Lihat saja, gadis itu tetap nyerocos panjang lebar. Ditemani Inna dan Vanessa yang hanya mengangguk seperlunya.
"Diluar ada apa sih, Na?" tanyaku tanpa mengalihkan pandangan dari layar pipih empat belas inchi.
"Last tanding nggak sih? Futsal itu lho, katanya final." Alih-alih Inna yang menjawab, Vanessa membalas. Memakan keripik yang kuletakkan di atas meja sebagai cemilan.
Aku melirik Viona yang masih girang sendiri. Pandanganku beralih ke jendela yang mengarah langsung ke lapangan. Bola dioper ke sana sini, ditendang sedemikian rupa, kemudian ditangkap oleh kiper. Dilempar lagi, ditendang lagi, disundul oleh kepala botak, lalu ditangkap lagi. Kalau dipikir-pikir kasihan ya jadi bola.
"Oh, kelas apa sama apa?" Tanganku membuka segel minuman kaleng, meminumnya sambil terus menatap orang-orang yang meneriaki 'goal' dengan kencang.
"Aw, hei!" Kakiku berdenyut. Injakan Viona yang tanpa aba-aba lebih keras daripada diinjak oleh ribuan semut-- membuatku hampir berteriak. Aku menatapnya dengan tajam.

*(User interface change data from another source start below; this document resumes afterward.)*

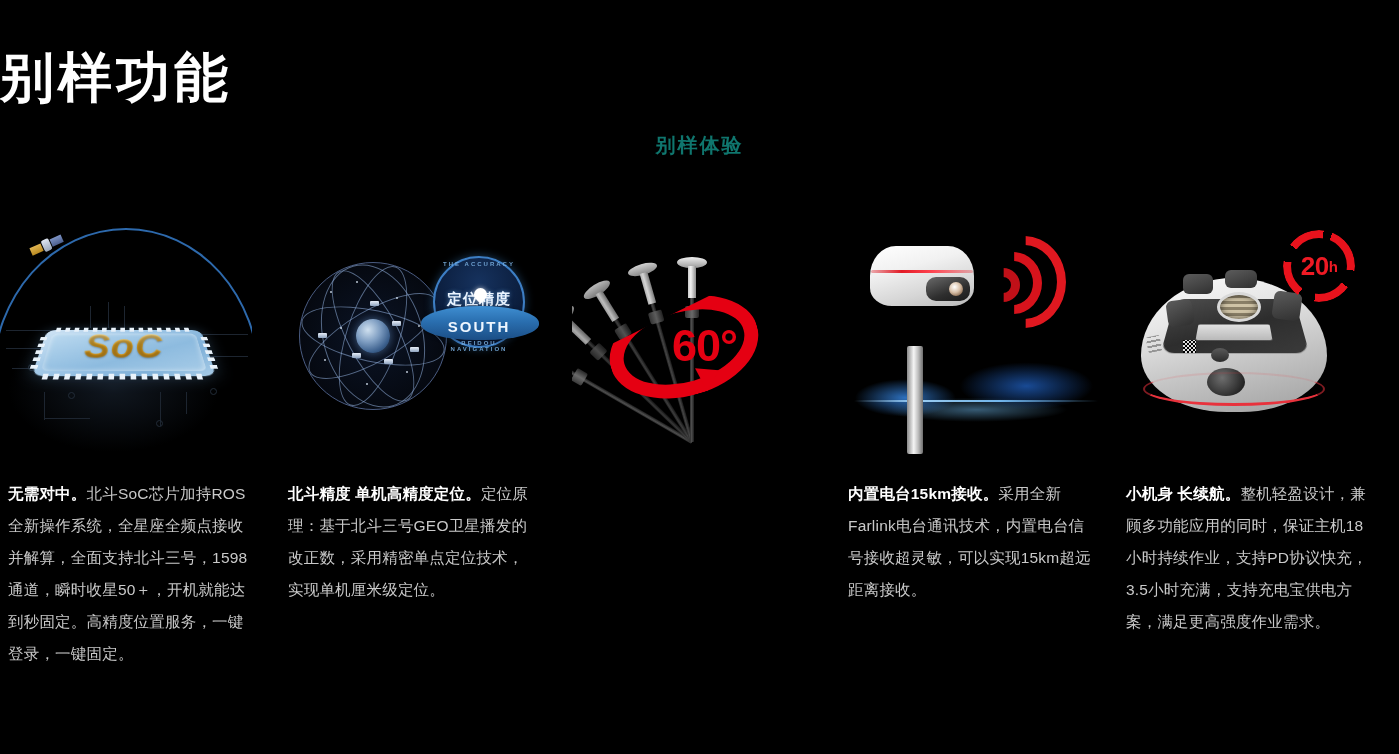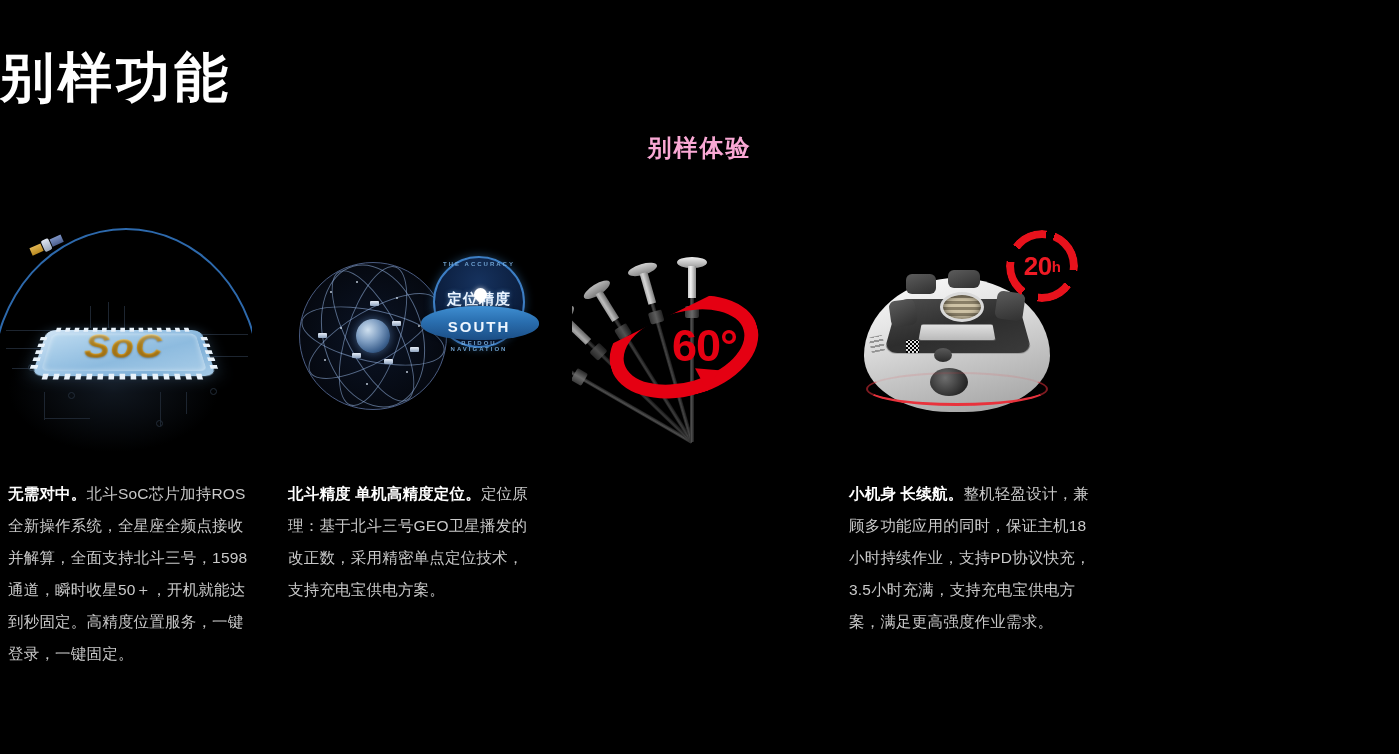"别样体验" .page-subtitle { color: #f9a8d4 -> #0f766e; font-size: 24px -> 20px }
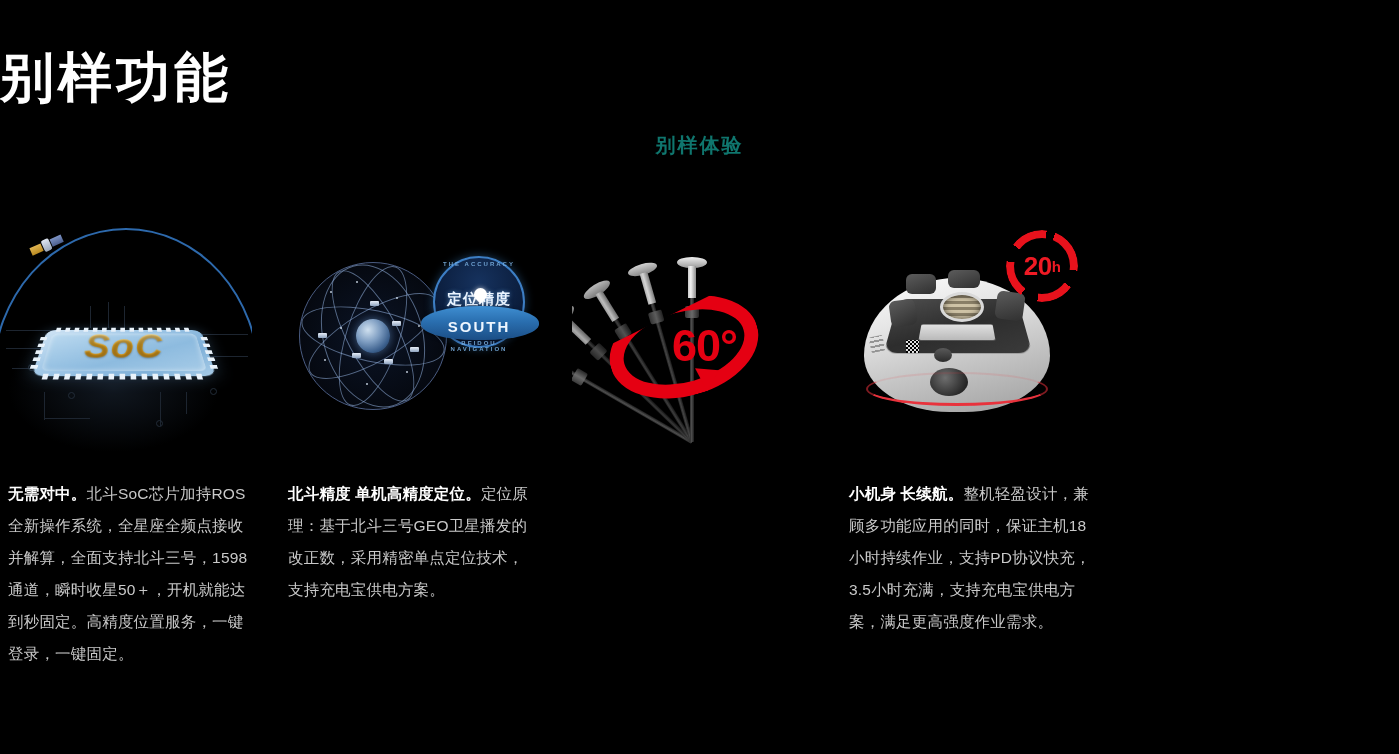"定位原理：基于北斗三号GEO卫星播发的改正数，采用精密单点定位技术，支持充电宝供" span { text: 支持充电宝供电方案 -> 实现单机厘米级定位 }
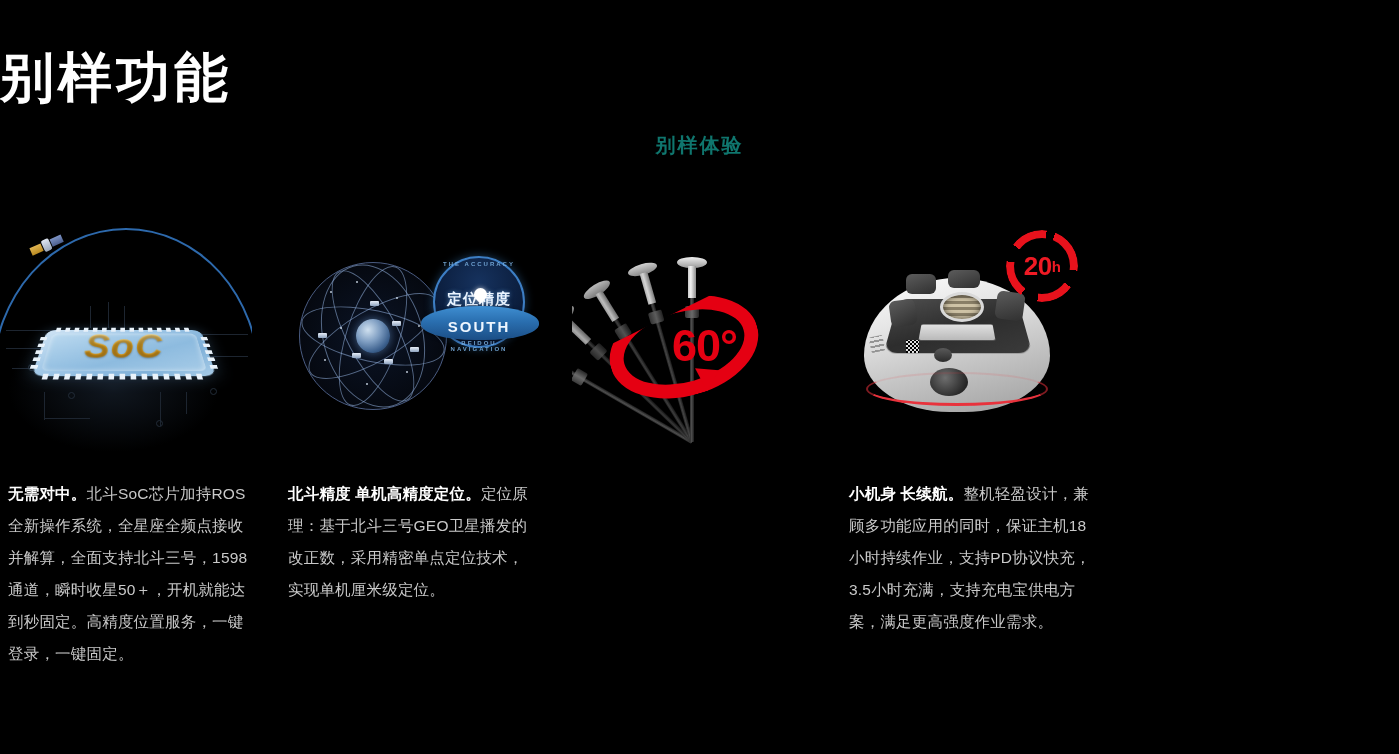"内置电台15km接收。采用全新Farlink电台通讯技术，内置电台信号接收超灵敏" div.col { html: none -> <div> <div> <div></div> <div></div> <div></div> <div></div> <div></div> <div></div> <div></div> <div></div> <div></div> </div> <div> <b>内置电台15km接收。</b><span>采用全新Farlink电台通讯技术，内置电台信号接收超灵敏，可以实现15km超远距离接收。</span> </div> </div> }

Wajah cewek itu menatapku dengan kesal seolah berkata, "habis keluar dari goa mana?"
Inna berpindah, duduk diatas meja (jangan ditiru) sambil menutup dan menyingkirkan laptop di depanku seenaknya. "Rea, makanya up to date dong. Jangan melulu komik sama anime terus yang diurusin." Inna mencemooh. "Kelas kita sama TKRO 1. Kemarin kan Raja udah bilang minta support nggak sih ke temen temen yang lain?"
Aku mendelik, membenahi kerudung yang diacak pelan oleh Inna. Kelihatan sekali dia gemas. "Ah yang dimintai sumbangan buat bikin banner itu? Raja?"
"Hu'um."
Mereka ribut lagi. Merebutkan keripik yang tinggal satu. Aku mengedikkan bahu tak acuh. Kembali membuka laptop. Pekerjaanku harus selesai sebelum kak Eno ngamuk-ngamuk tidak karuan.
"Ngerjain apa, Ya?" Inna mendesak, menghalangi pandangan ku dari barisan angka yang ada di dalam benda berteknologi itu.
"Job. Aku kan freelance," pungkasku menyingkirkan kepalanya dengan pelan. Inna mencebik. Pindah lagi duduk disamping Viona yang sedang bermain game. Merecoki cewek dengan kerudung putih minimalis itu dengan tawa khasnya yang melengking.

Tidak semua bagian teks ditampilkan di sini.